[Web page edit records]
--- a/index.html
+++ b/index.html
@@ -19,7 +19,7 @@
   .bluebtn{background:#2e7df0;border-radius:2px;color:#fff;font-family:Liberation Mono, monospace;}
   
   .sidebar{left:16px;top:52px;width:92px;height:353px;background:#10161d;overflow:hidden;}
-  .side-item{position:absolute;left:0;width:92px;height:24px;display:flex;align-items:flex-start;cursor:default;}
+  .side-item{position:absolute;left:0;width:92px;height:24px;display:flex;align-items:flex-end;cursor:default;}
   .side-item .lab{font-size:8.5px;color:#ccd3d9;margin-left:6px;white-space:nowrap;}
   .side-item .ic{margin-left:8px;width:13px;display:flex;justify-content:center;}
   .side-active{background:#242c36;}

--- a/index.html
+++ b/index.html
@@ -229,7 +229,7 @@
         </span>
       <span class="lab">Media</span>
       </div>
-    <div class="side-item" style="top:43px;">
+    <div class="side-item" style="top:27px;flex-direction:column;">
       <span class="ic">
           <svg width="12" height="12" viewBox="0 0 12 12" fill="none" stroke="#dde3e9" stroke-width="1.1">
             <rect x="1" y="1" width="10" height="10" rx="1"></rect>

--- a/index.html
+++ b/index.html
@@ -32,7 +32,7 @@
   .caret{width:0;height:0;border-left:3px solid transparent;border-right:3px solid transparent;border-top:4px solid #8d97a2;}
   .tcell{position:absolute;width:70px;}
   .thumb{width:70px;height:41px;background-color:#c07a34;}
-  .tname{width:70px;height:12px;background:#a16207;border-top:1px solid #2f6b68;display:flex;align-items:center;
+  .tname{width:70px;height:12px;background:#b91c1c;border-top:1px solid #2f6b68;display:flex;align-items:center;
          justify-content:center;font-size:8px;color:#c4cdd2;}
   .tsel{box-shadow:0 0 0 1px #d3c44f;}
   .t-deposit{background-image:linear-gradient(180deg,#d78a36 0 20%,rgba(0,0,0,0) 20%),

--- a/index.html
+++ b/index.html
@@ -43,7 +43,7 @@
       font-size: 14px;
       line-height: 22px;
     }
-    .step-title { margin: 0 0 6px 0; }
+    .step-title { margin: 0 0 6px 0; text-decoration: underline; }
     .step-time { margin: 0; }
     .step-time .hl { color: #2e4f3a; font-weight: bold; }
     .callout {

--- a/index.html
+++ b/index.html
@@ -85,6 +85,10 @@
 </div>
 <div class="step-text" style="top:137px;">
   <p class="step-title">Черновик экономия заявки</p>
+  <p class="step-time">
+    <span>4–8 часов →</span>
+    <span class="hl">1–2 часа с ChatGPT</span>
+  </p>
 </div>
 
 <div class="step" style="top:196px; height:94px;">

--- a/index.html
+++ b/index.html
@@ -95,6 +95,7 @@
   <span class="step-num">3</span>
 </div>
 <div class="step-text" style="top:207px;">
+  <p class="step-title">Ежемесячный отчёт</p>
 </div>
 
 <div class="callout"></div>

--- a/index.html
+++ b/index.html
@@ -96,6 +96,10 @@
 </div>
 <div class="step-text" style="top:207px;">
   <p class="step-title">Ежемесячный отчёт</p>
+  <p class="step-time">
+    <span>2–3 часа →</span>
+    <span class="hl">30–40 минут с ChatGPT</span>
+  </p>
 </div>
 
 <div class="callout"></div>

YOUR OBJECTIVE ::
Extract the complete set of records unchanged.

SOLUTION TO THE EXERCISE ::
--- a/index.html
+++ b/index.html
@@ -19,7 +19,7 @@
   .bluebtn{background:#2e7df0;border-radius:2px;color:#fff;font-family:Liberation Mono, monospace;}
   
   .sidebar{left:16px;top:52px;width:92px;height:353px;background:#10161d;overflow:hidden;}
-  .side-item{position:absolute;left:0;width:92px;height:24px;display:flex;align-items:flex-start;cursor:default;}
+  .side-item{position:absolute;left:0;width:92px;height:24px;display:flex;align-items:flex-end;cursor:default;}
   .side-item .lab{font-size:8.5px;color:#ccd3d9;margin-left:6px;white-space:nowrap;}
   .side-item .ic{margin-left:8px;width:13px;display:flex;justify-content:center;}
   .side-active{background:#242c36;}

--- a/index.html
+++ b/index.html
@@ -229,7 +229,7 @@
         </span>
       <span class="lab">Media</span>
       </div>
-    <div class="side-item" style="top:43px;">
+    <div class="side-item" style="top:27px;flex-direction:column;">
       <span class="ic">
           <svg width="12" height="12" viewBox="0 0 12 12" fill="none" stroke="#dde3e9" stroke-width="1.1">
             <rect x="1" y="1" width="10" height="10" rx="1"></rect>

--- a/index.html
+++ b/index.html
@@ -32,7 +32,7 @@
   .caret{width:0;height:0;border-left:3px solid transparent;border-right:3px solid transparent;border-top:4px solid #8d97a2;}
   .tcell{position:absolute;width:70px;}
   .thumb{width:70px;height:41px;background-color:#c07a34;}
-  .tname{width:70px;height:12px;background:#a16207;border-top:1px solid #2f6b68;display:flex;align-items:center;
+  .tname{width:70px;height:12px;background:#b91c1c;border-top:1px solid #2f6b68;display:flex;align-items:center;
          justify-content:center;font-size:8px;color:#c4cdd2;}
   .tsel{box-shadow:0 0 0 1px #d3c44f;}
   .t-deposit{background-image:linear-gradient(180deg,#d78a36 0 20%,rgba(0,0,0,0) 20%),

--- a/index.html
+++ b/index.html
@@ -43,7 +43,7 @@
       font-size: 14px;
       line-height: 22px;
     }
-    .step-title { margin: 0 0 6px 0; }
+    .step-title { margin: 0 0 6px 0; text-decoration: underline; }
     .step-time { margin: 0; }
     .step-time .hl { color: #2e4f3a; font-weight: bold; }
     .callout {

--- a/index.html
+++ b/index.html
@@ -85,6 +85,10 @@
 </div>
 <div class="step-text" style="top:137px;">
   <p class="step-title">Черновик экономия заявки</p>
+  <p class="step-time">
+    <span>4–8 часов →</span>
+    <span class="hl">1–2 часа с ChatGPT</span>
+  </p>
 </div>
 
 <div class="step" style="top:196px; height:94px;">

--- a/index.html
+++ b/index.html
@@ -95,6 +95,7 @@
   <span class="step-num">3</span>
 </div>
 <div class="step-text" style="top:207px;">
+  <p class="step-title">Ежемесячный отчёт</p>
 </div>
 
 <div class="callout"></div>

--- a/index.html
+++ b/index.html
@@ -96,6 +96,10 @@
 </div>
 <div class="step-text" style="top:207px;">
   <p class="step-title">Ежемесячный отчёт</p>
+  <p class="step-time">
+    <span>2–3 часа →</span>
+    <span class="hl">30–40 минут с ChatGPT</span>
+  </p>
 </div>
 
 <div class="callout"></div>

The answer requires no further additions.